『注文の多い料理店』読書感想文|ご注文は人間ですか?

目次

あらすじ

 

 二人の紳士が山で狩りをしていた。

 腹が減ったところで「西洋料理店 山猫軒」の看板を見つけ入った。

 店内で二人は、次々に出される「注文」に従って服を脱ぎ身体にクリームを塗りたくり進む。

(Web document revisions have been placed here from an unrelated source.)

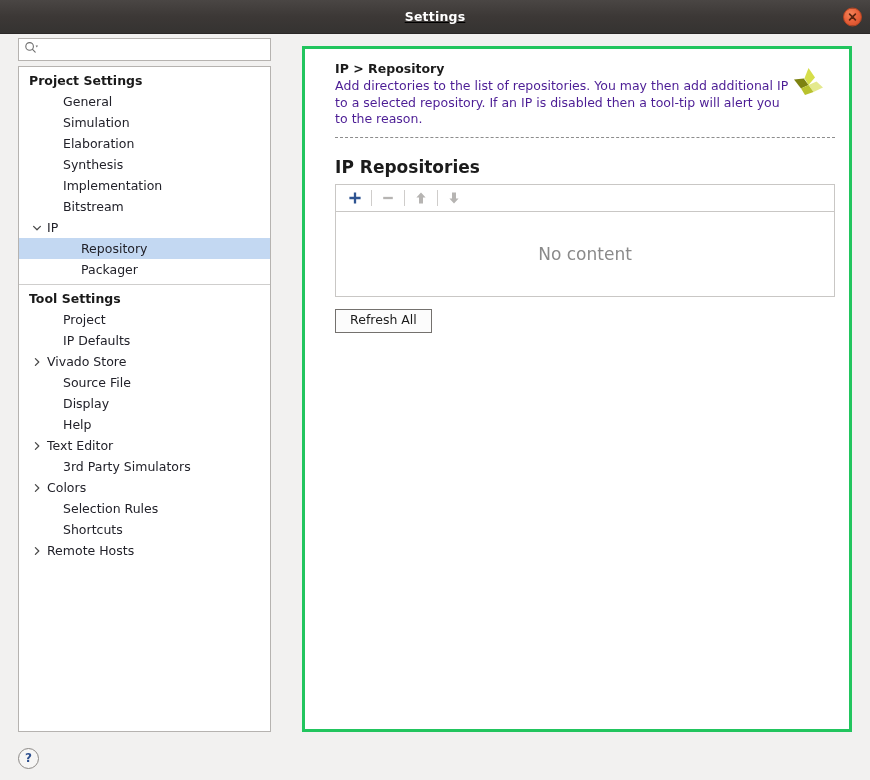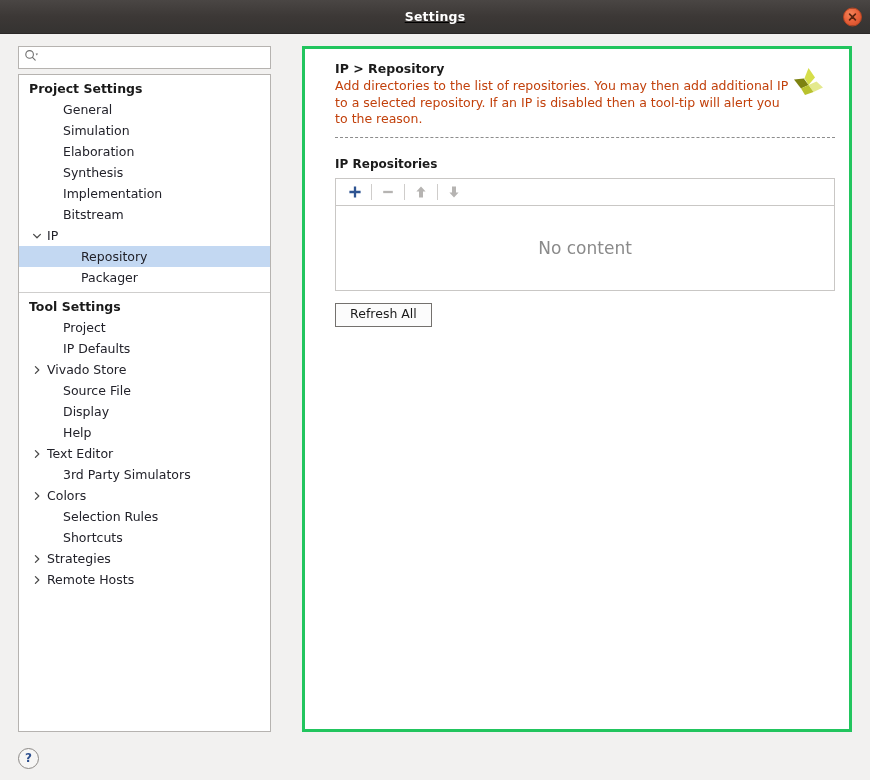--- a/index.html
+++ b/index.html
@@ -53,7 +53,7 @@
   
   .left-pane {
     width: 301px;
-    padding: 12px 0 0 18px;
+    padding: 4px 0 0 18px;
     display: flex; flex-direction: column;
   }
   .search-box {

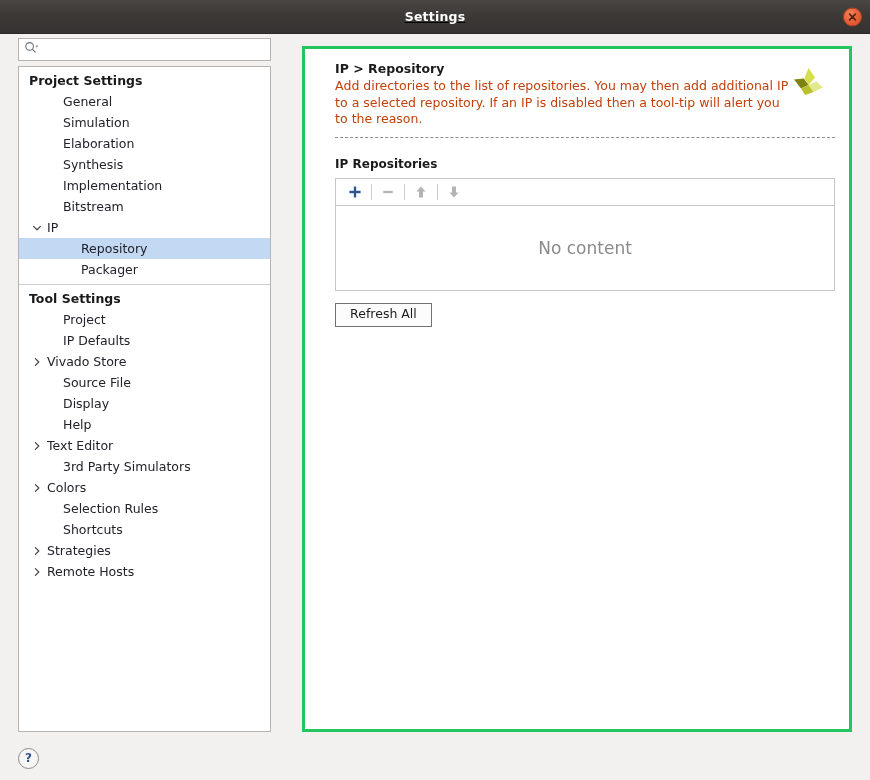--- a/index.html
+++ b/index.html
@@ -132,7 +132,7 @@
     margin-bottom: 2px;
   }
   .panel-desc {
-    font-size: 12.5px; color: #c2410c; line-height: 16.5px;
+    font-size: 12.5px; color: #4c1d95; line-height: 16.5px;
   }
   .brand-logo { margin-top: 4px; margin-right: 8px; flex: 0 0 auto; }
   .brand-logo svg { display: block; }

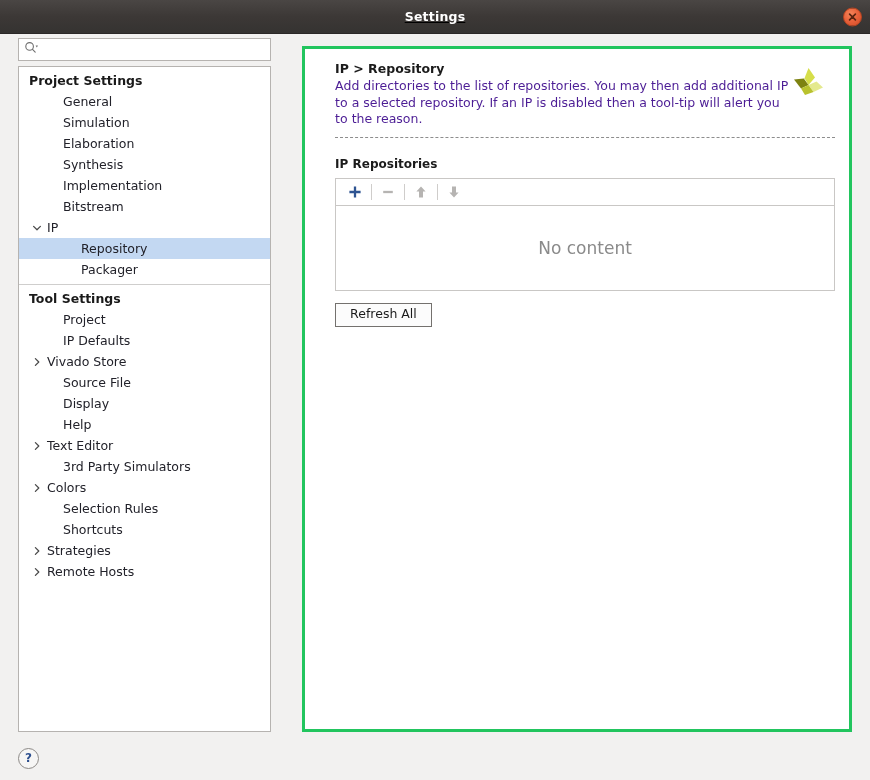--- a/index.html
+++ b/index.html
@@ -145,7 +145,7 @@
 
   .section-title {
     margin-top: 19px;
-    font-size: 12px; font-weight: bold; color: #1b1b1b;
+    font-size: 17px; font-weight: bold; color: #1b1b1b;
   }
 
   .list-toolbar {

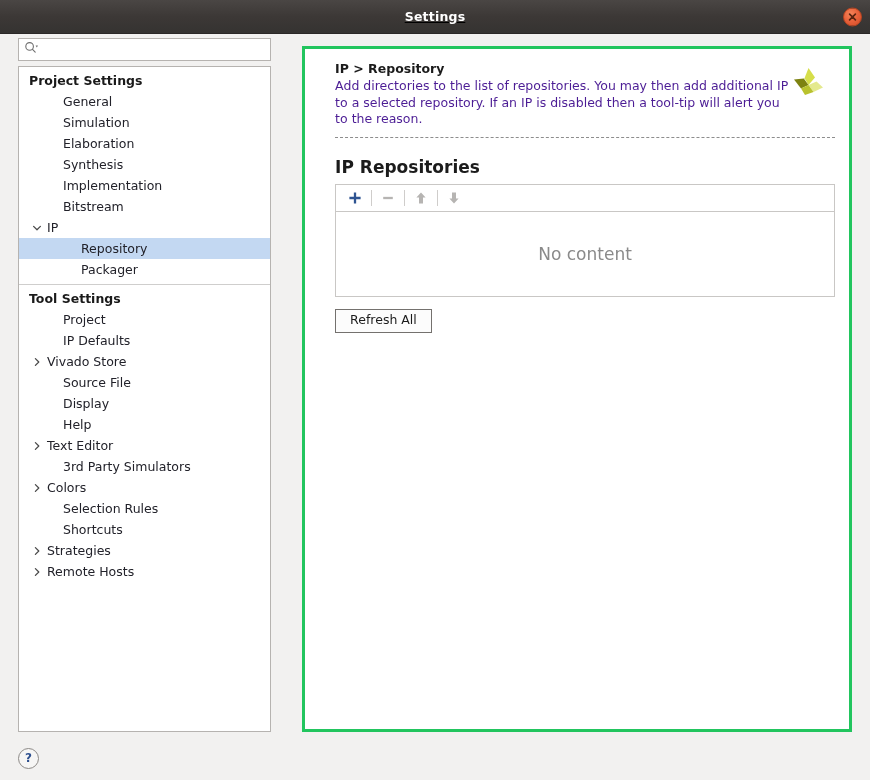--- a/index.html
+++ b/index.html
@@ -358,14 +358,6 @@
                 <path d="M3.4 1.6 L6.8 5 L3.4 8.4" fill="none" stroke="#4a4a4a" stroke-width="1.25" stroke-linecap="round" stroke-linejoin="round"></path>
               </svg>
             </span>
-            <span class="tree-label">Strategies</span>
-          </div>
-          <div class="tree-row item lvl1 has-twisty">
-            <span class="twisty">
-              <svg width="10" height="10" viewBox="0 0 10 10">
-                <path d="M3.4 1.6 L6.8 5 L3.4 8.4" fill="none" stroke="#4a4a4a" stroke-width="1.25" stroke-linecap="round" stroke-linejoin="round"></path>
-              </svg>
-            </span>
             <span class="tree-label">Remote Hosts</span>
           </div>
         </div>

 とうとう最後の扉の前でおかしいと思って逃げようとしたが、扉は動かない。

 このままでは猫に食べられてしまう、と思ったとたん連れてきていた犬が助けに現われ、二人は帰ることができた。

 

 

【読書感想文】原稿用紙3枚(1200字,60行)

 

KKc
「犬が結局いちばん強い」

 

 私はこの小説に出てくる「紳士」二人はあまり頭が良くないと思います。

 

 彼ら二人が山に来た理由は狩りをするためです。きょうを生きていくための食べ物を取りに来た、人に危害を加える凶暴な獣を退治しに来た、という理由ではなくて、ただ単に楽しむためだけに来たようです。「なんでも構わないから、早くタンタアーンと、やってみたいなあ」「鹿の黄色な横っ腹に2,3発おみまいしたらさぞかし痛快だろうなあ」というセリフからもそれはうかがえます。

 

 また彼らが空腹を感じたとき、都合よく料理店が目の前に現われます。都合良すぎじゃないか?と私なら疑うところですけど、紳士たちは入ります。そして「決してご遠慮はありません」の文字を見て「ここ、無料で食べられるらしいよ」と考えます。「太った方、歓迎」や「当店は注文の多い料理店ですから、そこのところよろしく」と書かれた扉を見ても少しもあやしいと思わずに、彼らはずんずん進みます。「クリーム塗ってね」や酢のにおいがする「香水をかけてください」の注文にも大人しく従います。二人はまったくお店に対して警戒する気持ちを持ちません。それほどまでに無料で食べられることに強い魅力を感じていたのでしょうか。がめつい奴らです。

 

 ところでそんな頭の足りない紳士たちですが、最後の扉の前で「さすがにおかしい」と気づきます。私は「ひどい奴らだこのまま食べられてしまえばいい」と思っていたので少し残念でした。

 

 ここで私が気になったのは、どうして料理店にいた猫たちはナイフとフォークを持っていたのかということです。

 

 西洋料理店なのでそれらが用意してあるのは当然なのですが、わからないのはなぜ猫がそれを使うのかということです。猫だったら自分の爪と歯がその役割を持っているはずですから。なぜ作者は食器を持たせたのでしょう。

 

 その理由は犬たちが乱入してきた場面で明らかになります。猫は犬によって料理店もろとも消し去られます。そこでの敗北の原因は、爪や歯の代わりにナイフやフォークを使うという「猫らしくなさ」だと思います。猫は猫らしくしていれば良かった。人を襲いたかったら、その持っている身体ひとつでやれば良かったのです。

 

 ここに私は、作者の動物好きの気持ちを読み取りました。犬を大事にしなかった紳士たちは、罰として一生「紙くずのような」顔のまま過ごさねばなりません。猫らしくなくなった猫たちは、たくらみが失敗しました。ところが犬だけは、死んだと思いきや復活そして最後に見せ場があります。

 

 この小説でいちばん強いのは犬だと思いました。私は犬にアレルギーがあるのでなかなか近づけないのですけど、これからはできるだけ犬に優しくしようと思いました。

 (60行,原稿用紙3枚ぴったり)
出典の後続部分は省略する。